Election 2017: What kind of Britishness will win in Dagenham & Rainham?

In 2010, the last general election year when the Conservatives were on the rise and Labour was on the defensive, Dagenham and Rainham in the east of Greater London was a Tory target. It was also one of a bunch they didn’t hit. Labour’s Jon Cruddas prevailed over his Conservative challenger by 2,630 votes, demonstrating the resilience of the Labour vote in the capital in the face of David Cameron’s advance compared with the rest of the country.

Cruddas upped his majority to nearly 5,000 in 2015. But his vote share increased only a little, from 40% to 41.4%. The relative comfort of that win owed much to most of the non-Labour vote being split between the Tories and Ukip, whose candidate Peter Harris came second with 29.8% of the vote, pushing Tory Julie Marson into third place with 24.4%.

The same three candidates are representing their respective parties in 2017. But the lie of the political land in Dagenham and Rainham might well have changed again, perhaps to something more like it was in 2010.

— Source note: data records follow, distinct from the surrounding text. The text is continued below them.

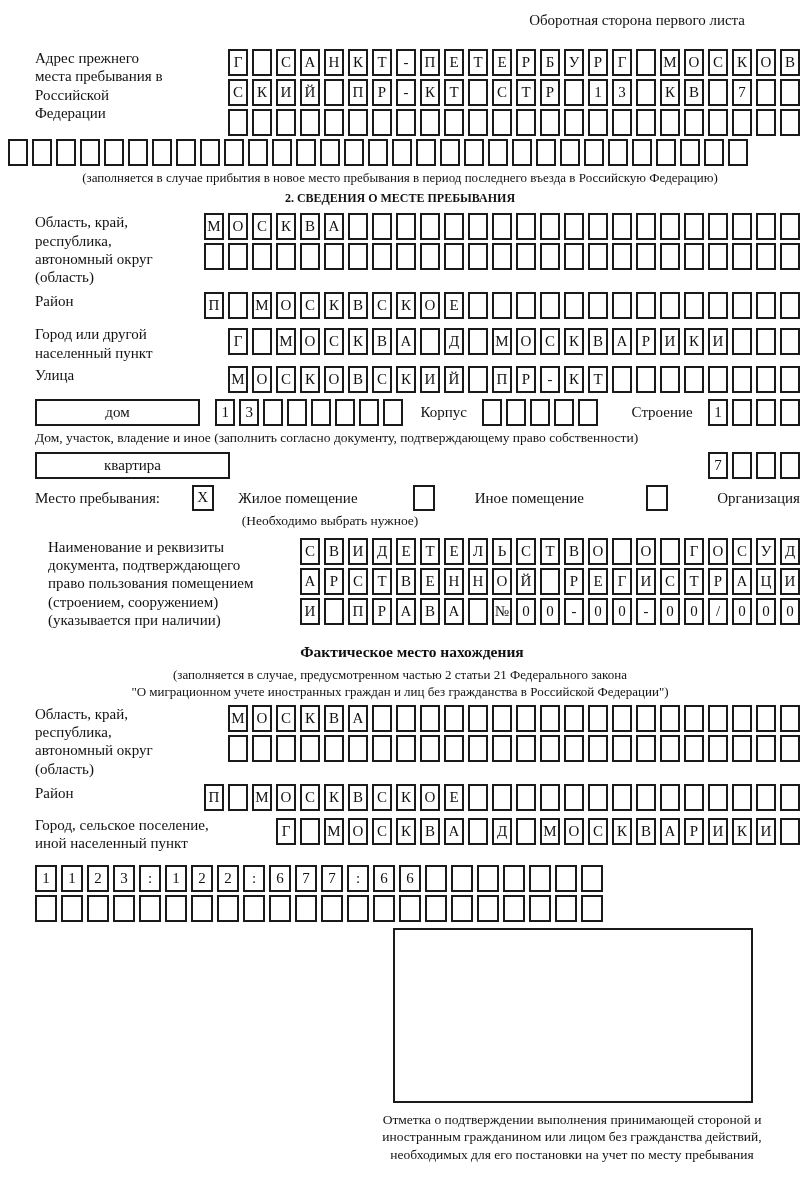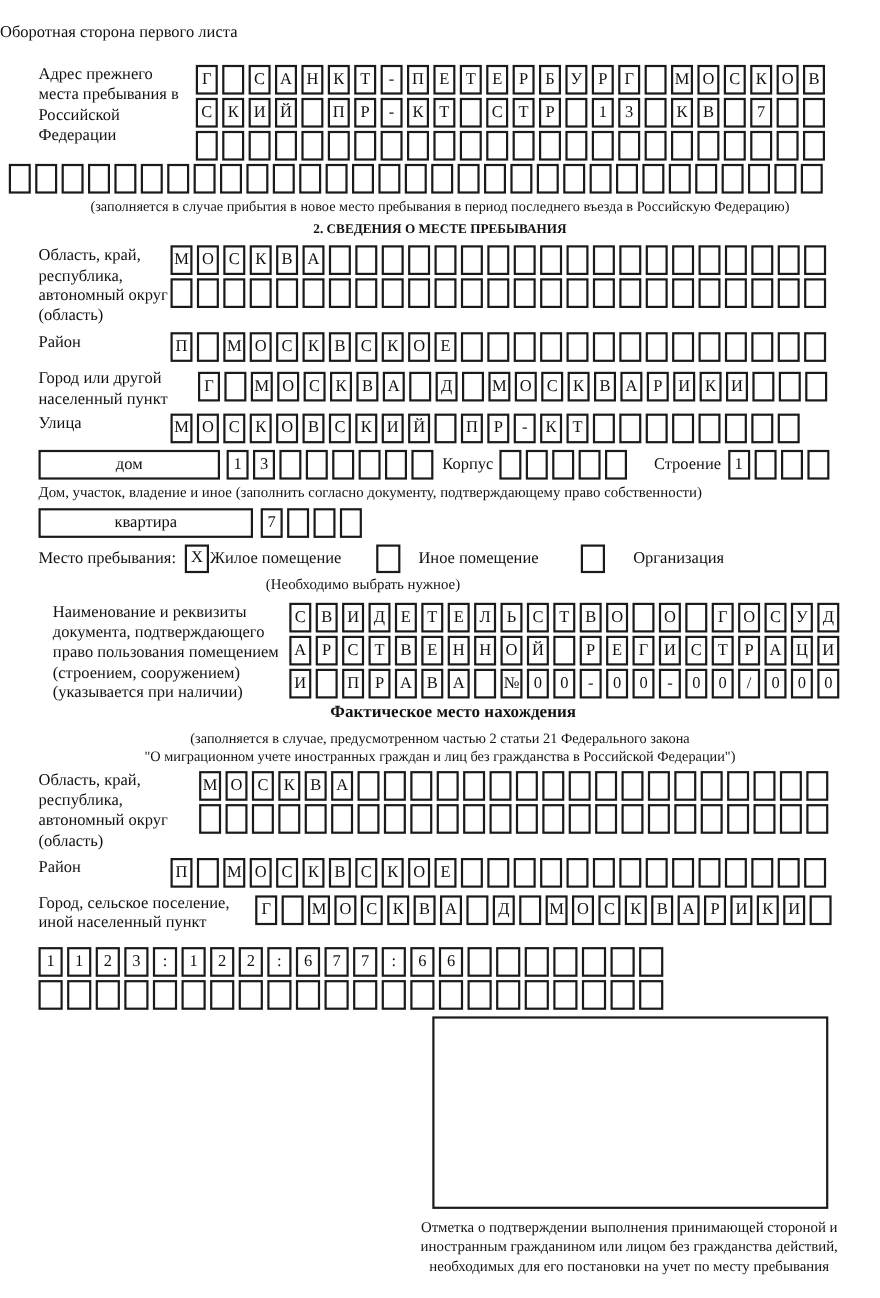"Оборотная сторона первого листа" .hdr-note { padding-top: 22px -> 12px; text-align: none -> right }
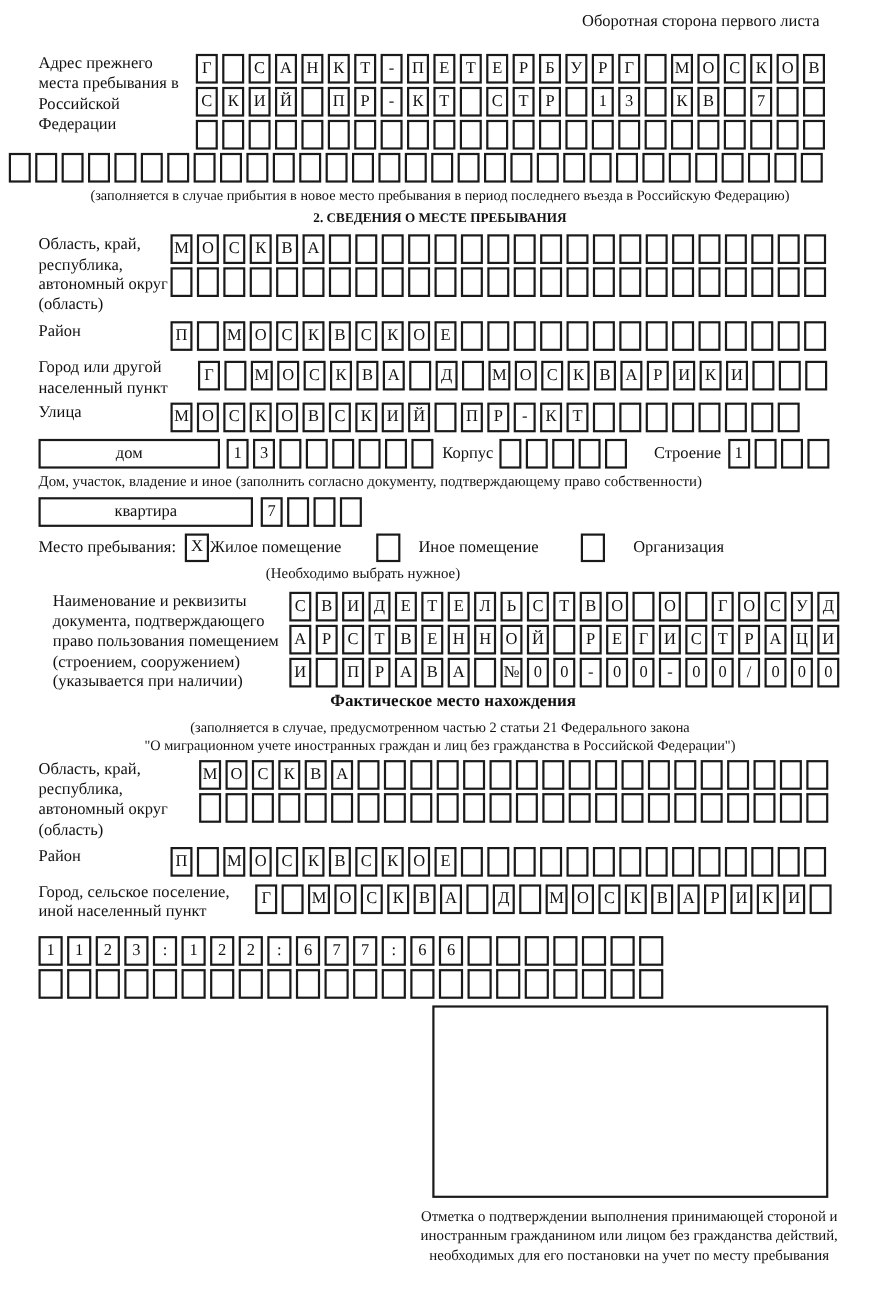"Адрес прежнего места пребывания в" .field { justify-content: none -> space-between }
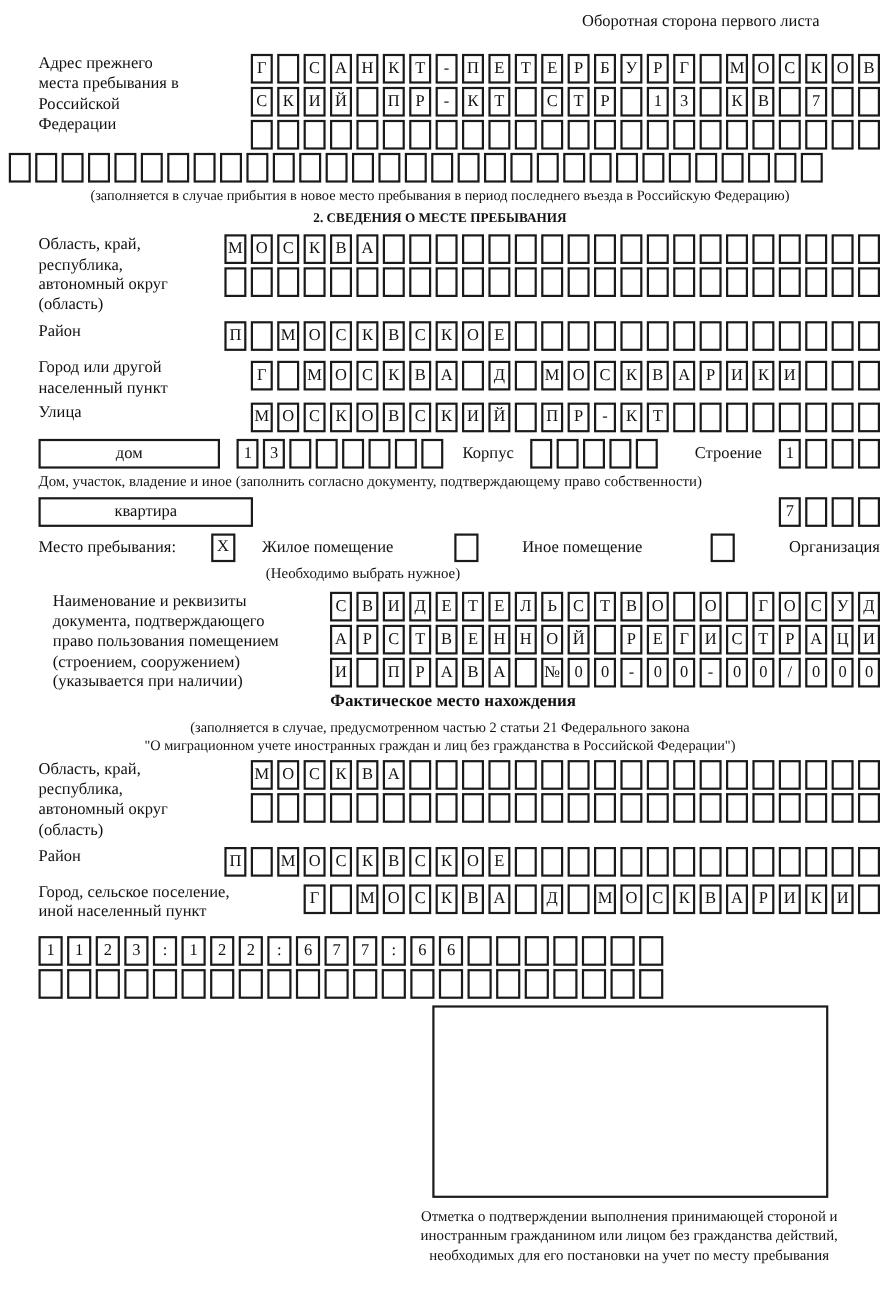"Фактическое место нахождения" div.h-section { margin-top: none -> 14px }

The one recent London-only opinion poll found support falling for both Ukip and Labour across the metropolis as a whole and rising for the Conservatives. Labour still led, but a once commanding margin had shrunk to only 3%. Apply these general trends to the particular case of Dagenham and Rainham, and the combination could produce a close-run thing between Cruddas and Marson.

On the other hand, the local Ukip vote might prove strong enough to minimise any drift to the Tories, leaving the non-Labour vote still sufficiently split for Cruddas to hold on. A significant rise in the historically very low support for the Lib Dems could have an influence too.

But what does the lie of the land look like locally? Like every London seat, Dagenham and Rainham has its own political personality. Marson is already working the Brexit angle hard: Cruddas voted Remain and she is a Leaver in one of only five London boroughs, Barking and Dagenham, that vote Leave overall. She has wisely updated her Twitter header image (perhaps at my suggestion). Early this afternoon it was still graced by David Cameron, who, as I recall, backed Remain.

Ukip’s Harris is enthusiastically behind his party’s “integration agenda“, which advocates banning the burka and sharia courts and implementing “school-based medical checks on girls from groups at high risk of suffering FGM [female genital mutilation]”. Critics have described this policy as showing Ukip to now be primarily an anti-Muslim party.

Cruddas, a big thinker on issues of patriotism, community and national identity in the context of his party losing working-class support, is a veteran of Labour’s struggles to see off the British National Party, which won 11 council seats in 2006 but whose leader, Nick Griffin, was trounced by Margaret Hodge in Barking, the borough’s other parliamentary seat, in 2010. The BNP lost all its council seats on the same day.

The leader of Barking and Dagenham Council, Darren Rodwell, is similarly attuned to the subsequent attractions of Ukip for some residents of this fast-changing part of Outer London, though how strong that attraction presently is in Cruddas’s seat is yet to be seen. Marson claims she’s making the running. Cruddas seems to be stressing his community credentials. All three contender parties will seek to inhabit each others’ territory, including the territory of Britishness. This contest could be very interesting.